Begitu kata Wakil Ketua DPR RI Fahri Hamzah menanggapi penanganan Komisi Pemberantasan Korupsi (KPK) atas dugaan korupsi di proyek yang diduga merugikan negara Rp 2,3 triliun itu.
Fahri kemudian menjabarkan awal mula tercetusnya proyek ini. Kata dia, proyek e-KTP bermula pada tahun 2010 atau 7 tahun lalu ketika Kemendagri dan Komisi II DPR menyepakati modernisasi data kependudukan.
"Ini adalah ikhtiar yang luar biasa. Kita membangun negara modern dari inisiatif e-KTP ini. Sayangnya kemudian jadi kasus e-KTP," jelasnya dalam akun
Twitter @Fahrihamzah, Selasa (4/7).
"Lalu dana proyek EKTP ini masuk APBN 2011 setelah menurut tuduhan KPK ada bancakan uang Rp 2,3 triliun," sambung Fahri.
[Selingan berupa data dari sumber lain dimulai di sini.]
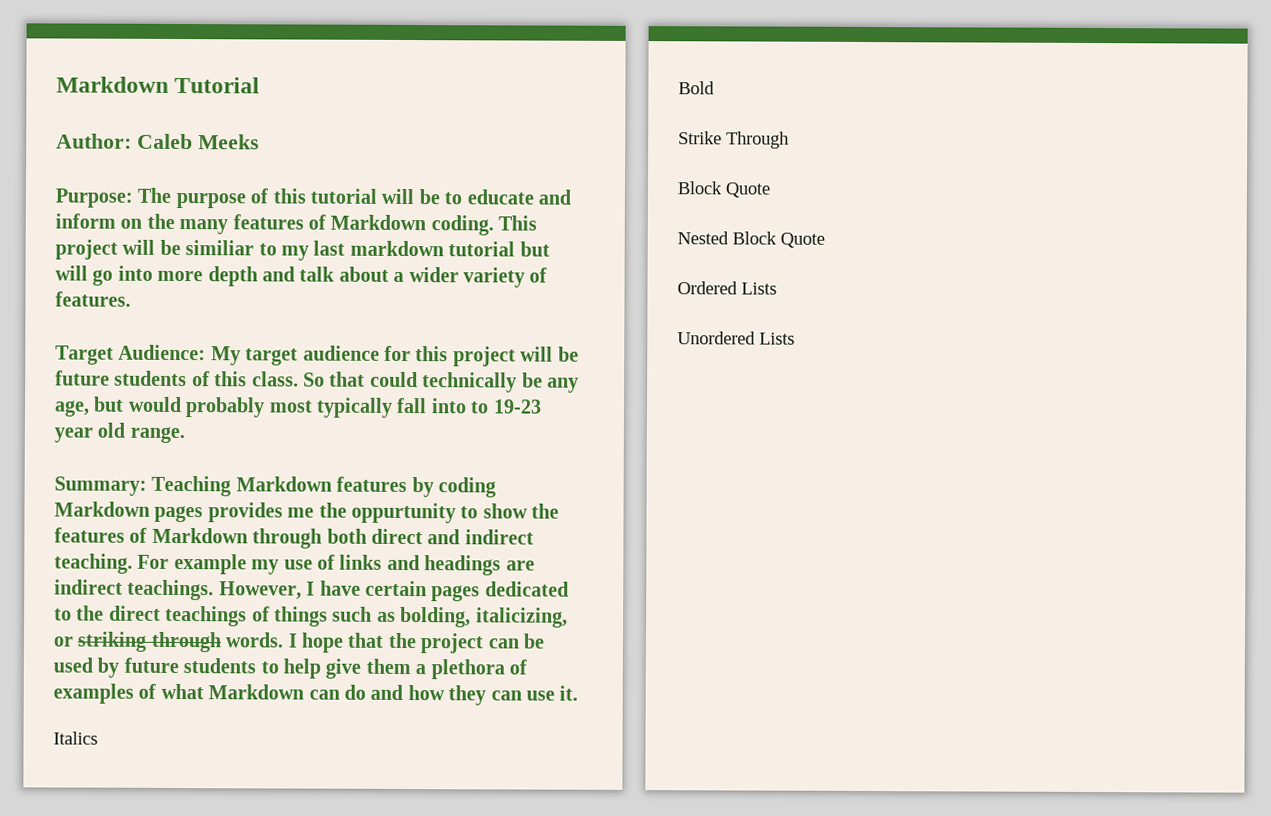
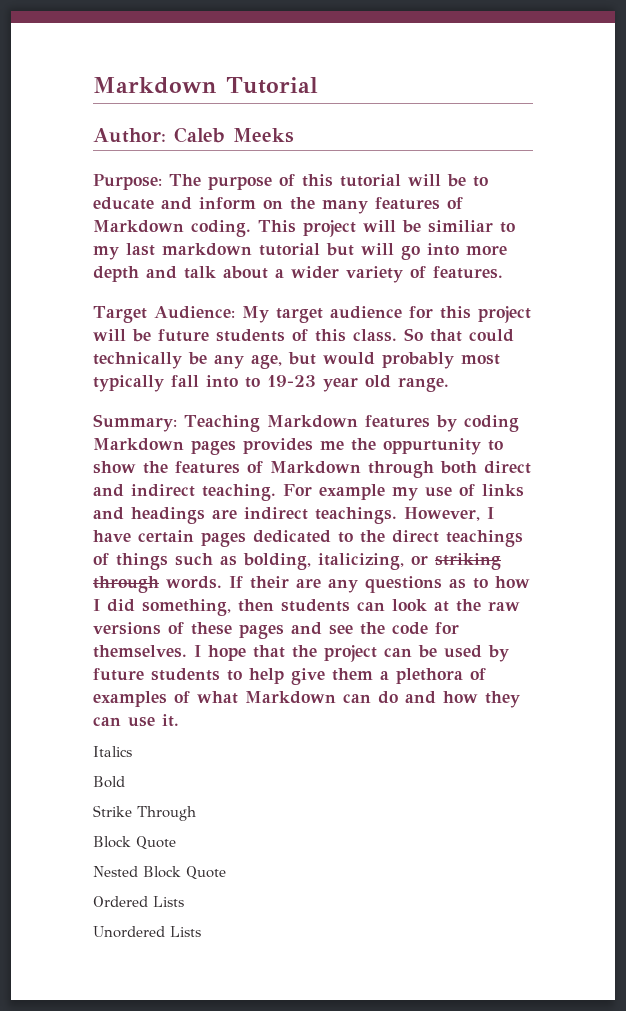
(285, 640) none -> [229,576,530,593] [93,599,520,616] [93,622,459,639] [93,645,187,658] If their are any questions as to how I did something, then students can look at the raw versions of these pages and see the code for themselves.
Fahri menyebut tuduhan KPK bahwa ada bancakan dalam proyek ini sebelum tender, tidak masuk akal. Terlebih total bancakan itu terbilang sangat besar, bahkan hampir separuh dari total nilai proyek tersebut.
Kata dia, uang yang disebut KPK digunakan untuk bancakan itu pasti bukan uang negara. Ini lantaran dugaan bancakan terjadi akhir tahun 2010 atau terjadi sebelum ada tender, apalagi pembayaran APBN.
"Maka uang siapakah itu? Andi Norogong? Uang dari mana dia? Berani betul dia habiskan untuk sesuatu yang belum pasti?," tanyanya.
"Atau uang ketua konsorsium yang kebetulan BUMN PT. PNRI? Tapi mustahil karena BUMN diaudit oleh BPK," sambungnya lagi.
Lebih aneh lagi, sambung Fahri, ada proyek berjalan meski 50 persen total uangnya sudah hilang duluan. Terlebih dalam kasus ini, proyek e-KTP sudah selesai.
"Tapi coba kita pakai logika KPK. Besar proyek Rp 4,7 triliun. Bancakan di awal Rp 2,3 triliun. Sisa Rp 2,4 triliun. Dari sisa Rp 2,4 triliun berapa yang dibelanja? Proyek Rp 4,7 triliun berapa sih untungnya? Katanya kerugian negara Rp 2,3 triliun lebih?," tanya Fahri.
"Jadi proyeknya untungnya berapa? Kok proyek bisa selesai? Selesai pakai uang siapa? Ajaib bukan?," tanyanya lagi.
Lebih lanjut, Fahri menyindir KPK yang gagal menemukan anggota DPR yang dinilai telah melakukan bancakan tersebut.
"Siapa mereka? Masak uang Rp 2,3 triliun nggak ketemu? Rp 10 juta aja kena OTT," pungkasnya.